Nele foi estabelecido que a DPMT terá 22 sistemas administrativos, dentro dos quais serão elaboradas as instruções normativas de cada área de trabalho. Esses 22 sistemas serão trabalhados em quatro grupos de servidores e cada grupo terá 60 dias para realizar o trabalho. O cronograma será estabelecido após eles conhecerem a metodologia e serem capacitados em oficinas.

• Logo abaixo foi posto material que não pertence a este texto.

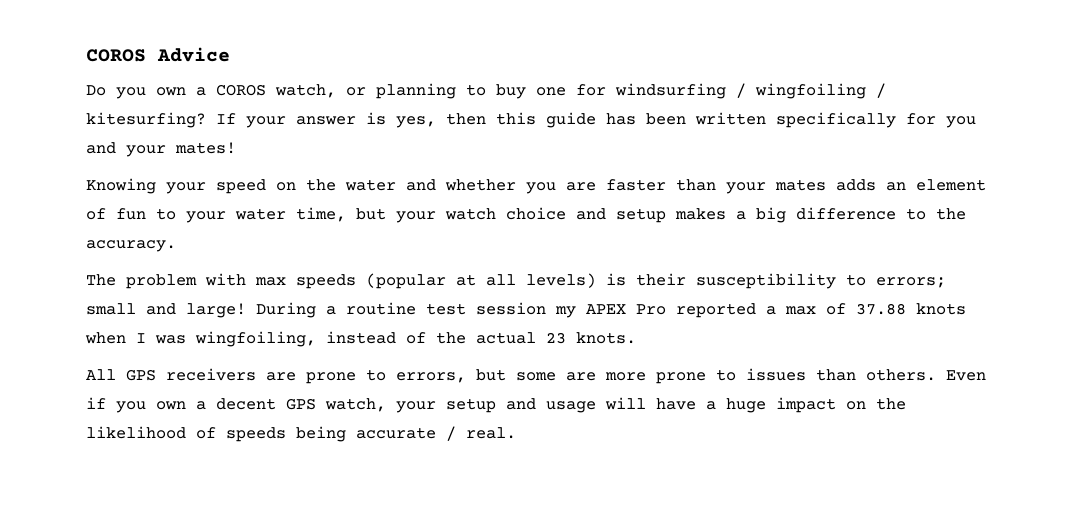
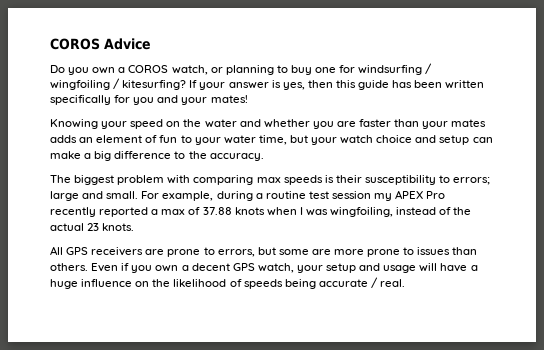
- Knowing your speed on the water and whether you are faster than your mates adds an element of fun to your water time, but your watch choice and setup makes a big difference to the accuracy.
+ Knowing your speed on the water and whether you are faster than your mates adds an element of fun to your water time, but your watch choice and setup can make a big difference to the accuracy.
- The problem with max speeds (popular at all levels) is their susceptibility to errors; small and large! During a routine test session my APEX Pro reported a max of 37.88 knots when I was wingfoiling, instead of the actual 23 knots.
+ The biggest problem with comparing max speeds is their susceptibility to errors; large and small. For example, during a routine test session my APEX Pro recently reported a max of 37.88 knots when I was wingfoiling, instead of the actual 23 knots.
- Even if you own a decent GPS watch, your setup and usage will have a huge impact on the likelihood of speeds being accurate / real.
+ Even if you own a decent GPS watch, your setup and usage will have a huge influence on the likelihood of speeds being accurate / real.

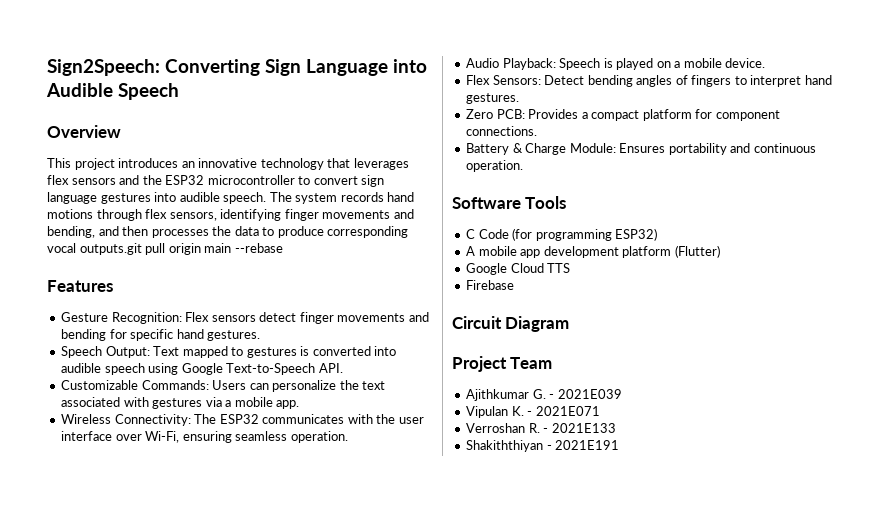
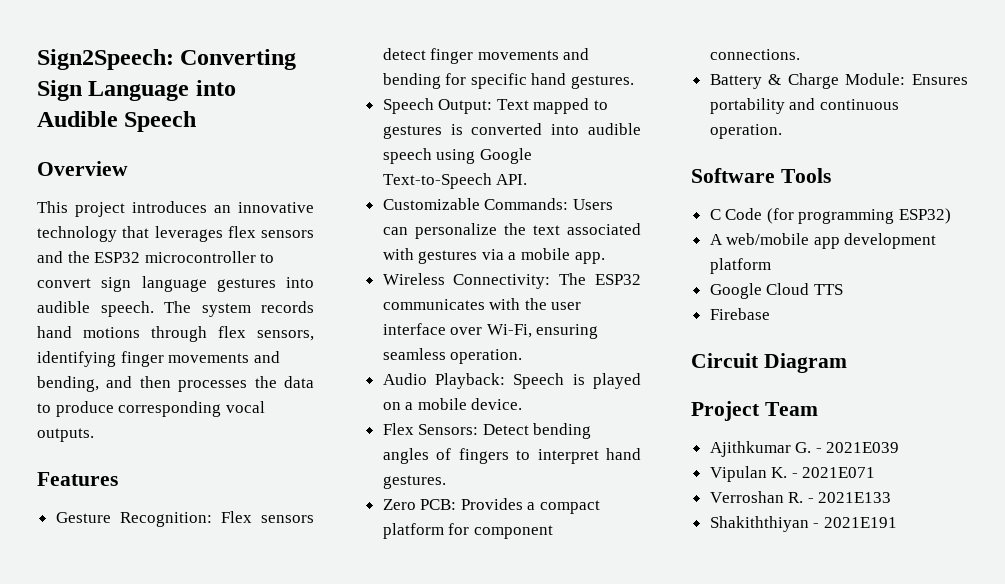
- The system records hand motions through flex sensors, identifying finger movements and bending, and then processes the data to produce corresponding vocal outputs.git pull origin main --rebase
+ The system records hand motions through flex sensors, identifying finger movements and bending, and then processes the data to produce corresponding vocal outputs.
- A mobile app development platform (Flutter)
+ A web/mobile app development platform

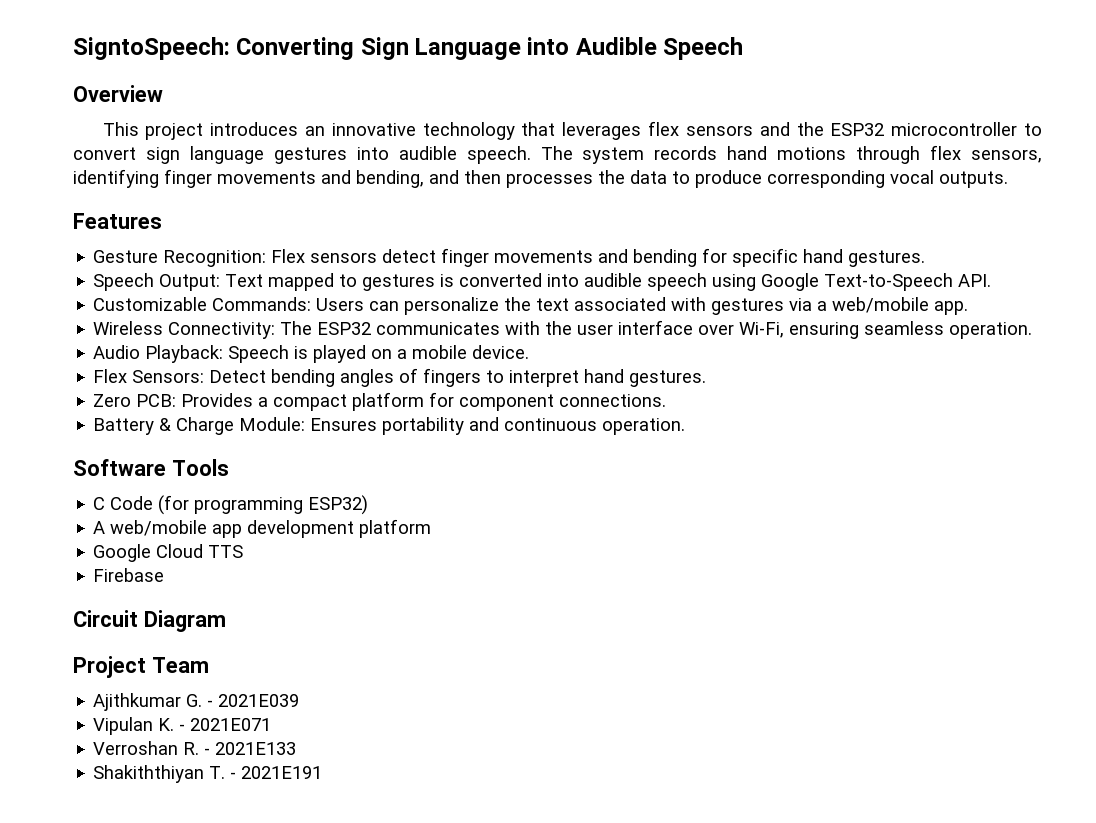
- Sign2Speech: Converting Sign Language into Audible Speech
+ SigntoSpeech: Converting Sign Language into Audible Speech
- Customizable Commands: Users can personalize the text associated with gestures via a mobile app.
+ Customizable Commands: Users can personalize the text associated with gestures via a web/mobile app.
- Shakiththiyan - 2021E191
+ Shakiththiyan T. - 2021E191

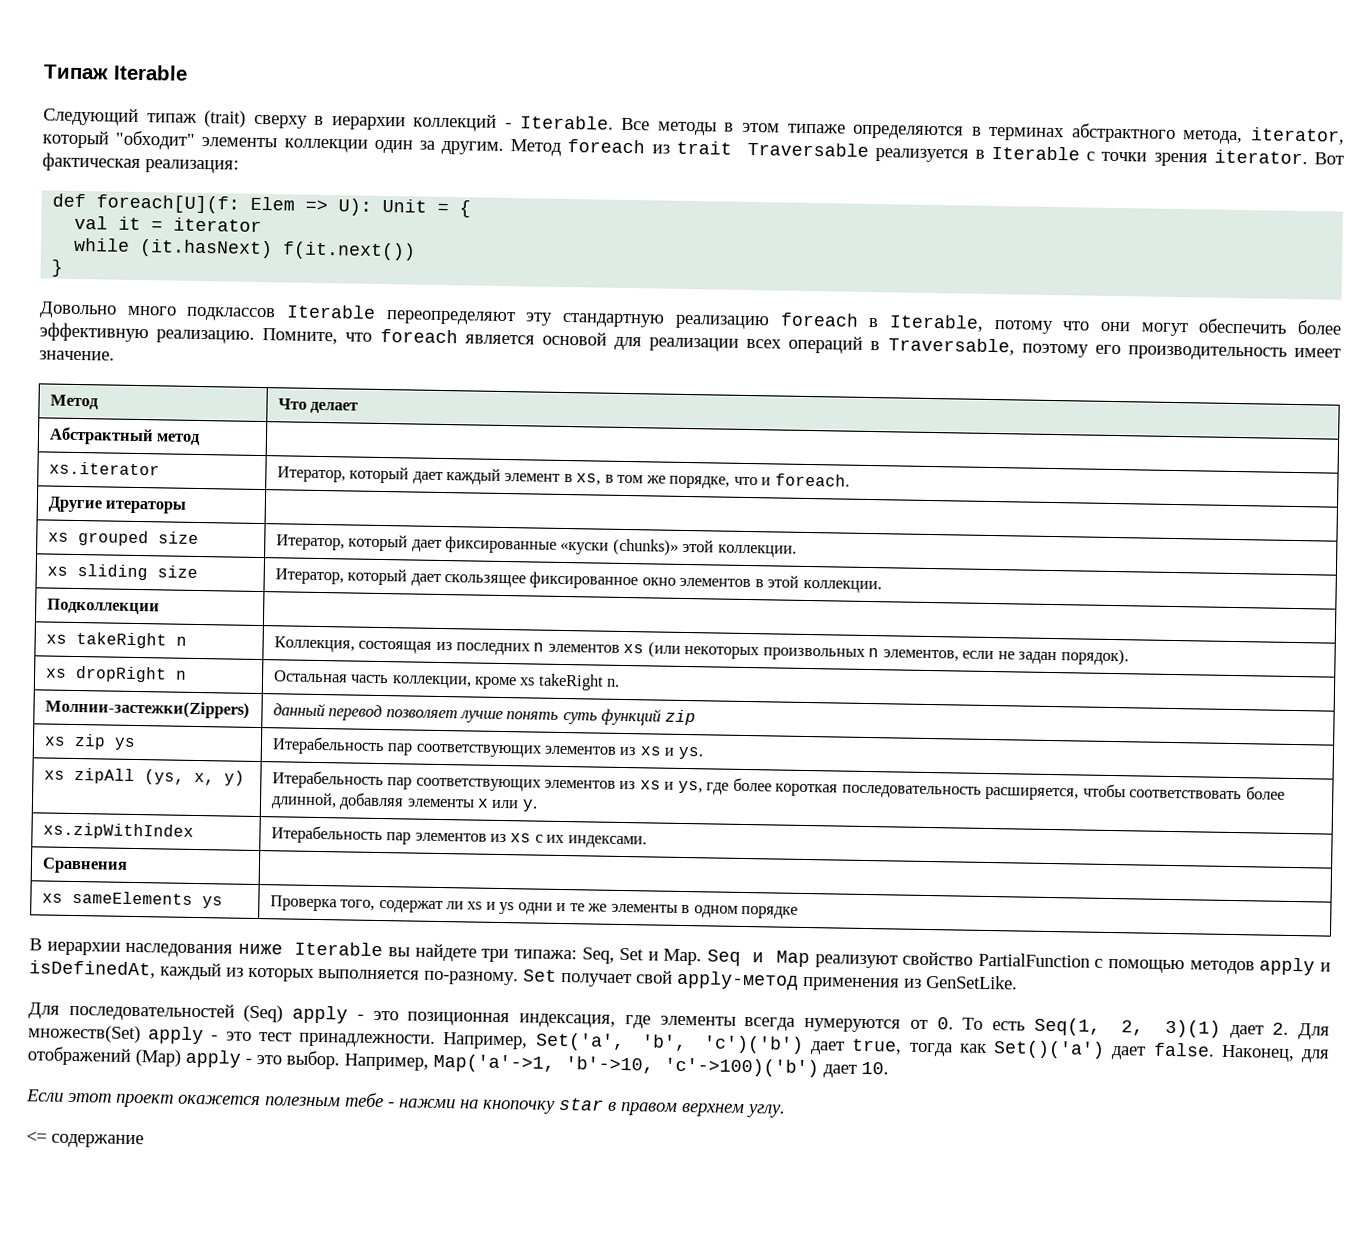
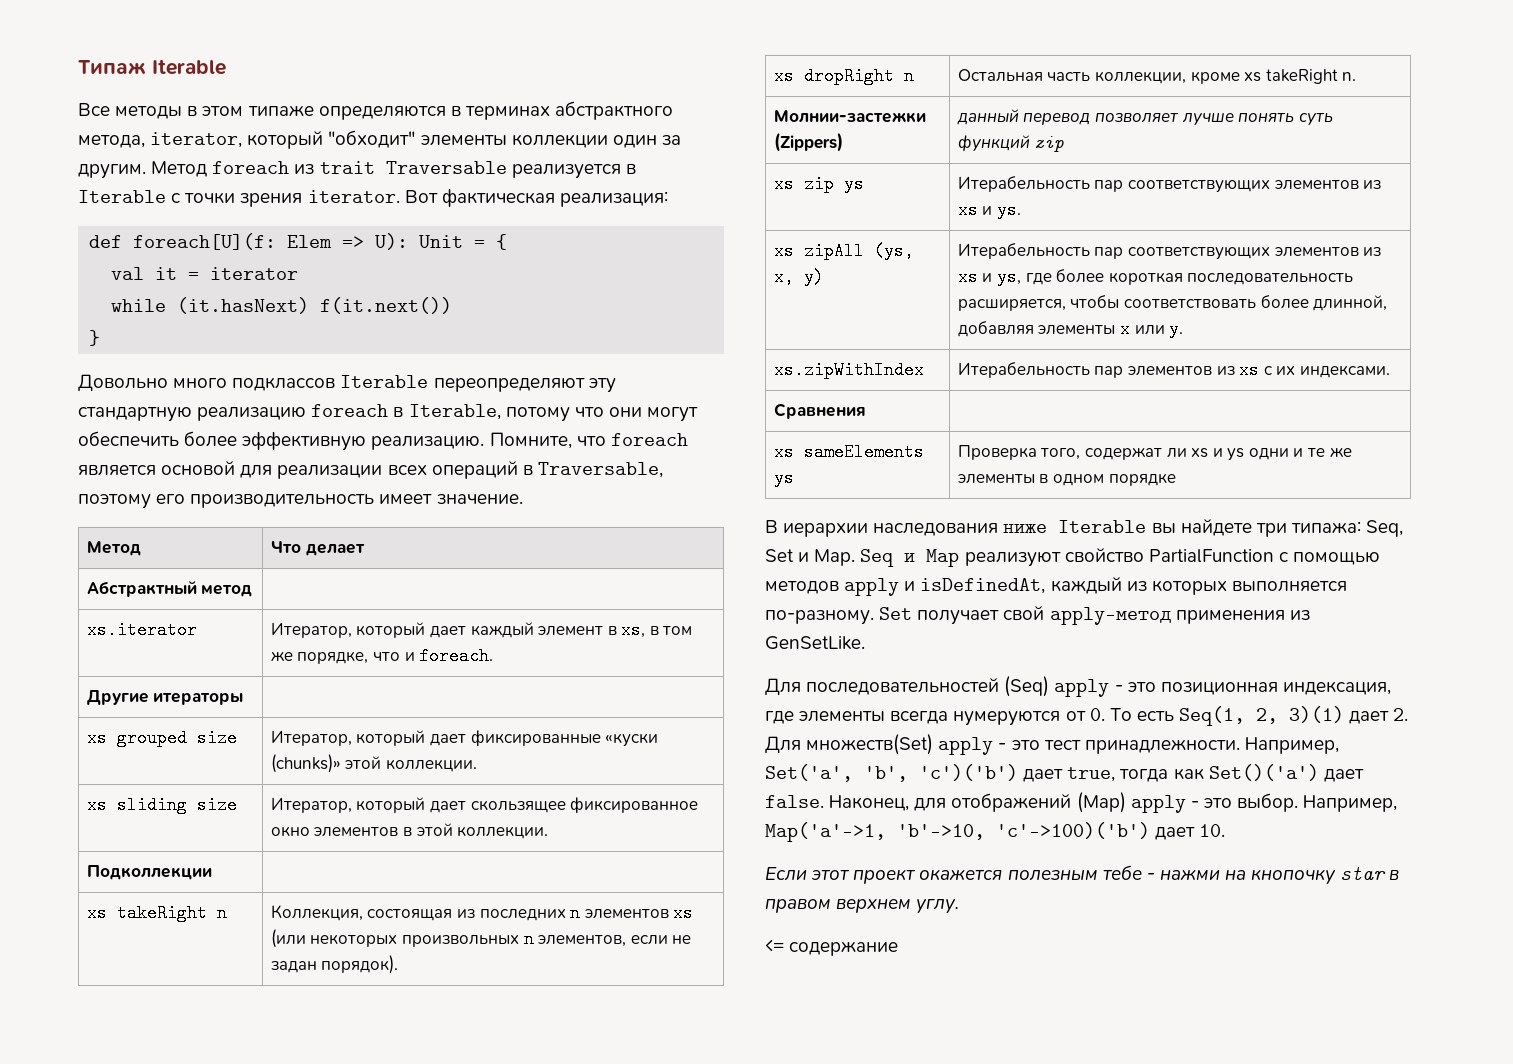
- Следующий типаж (trait) сверху в иерархии коллекций - Iterable.
- Молнии-застежки(Zippers) | данный перевод позволяет лучше понять суть функций zip
+ Молнии-застежки (Zippers) | данный перевод позволяет лучше понять суть функций zip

“O importante é entender que para uma instituição pública entregar um bom resultado é importante ter um bom sistema de controle. E esse sistema de controle deve ser criado a partir das possibilidades de riscos, de perdas e prejuízos que possam impactar uma gestão. O controle faz parte da gestão, é inerente a ela e deve ser sistemático e eficaz”, disse Glock.

Durante a palestra ele explicou o que é controle interno, como surgiu no país, qual o modelo mais utilizado atualmente, repassou conceitos de governança, comprometimento com a transparência e o que ele espera que cada unidade administrativa da Defensoria Pública faça, até o final do ano.

“Cada unidade terá que conhecer as regras legais que definem a sua área de atuação no órgão para, a partir de então, registrar como a atividade deve ser feita, passo a passo, para evitar ilegalidades e garantir transparência, economia e lisura com o trabalho”. A padronização será feita primeiro com os processos da área de apoio administrativo e posteriormente chegará à área fim do órgão.

A palestra foi no auditório da sede da DPMT, com início às 13h30 e termino às 15h. Para o servidor da Corregedoria-Geral, Aaron Vicentin, as informações foram precisas, objetivas e valiosas. “Acredito que a iniciativa é de grande importância para a Instituição e deu para entender que após a conclusão do trabalho, o controle interno não será uma responsabilidade exclusiva de uma unidade, mas terá o envolvimento de todo o órgão”.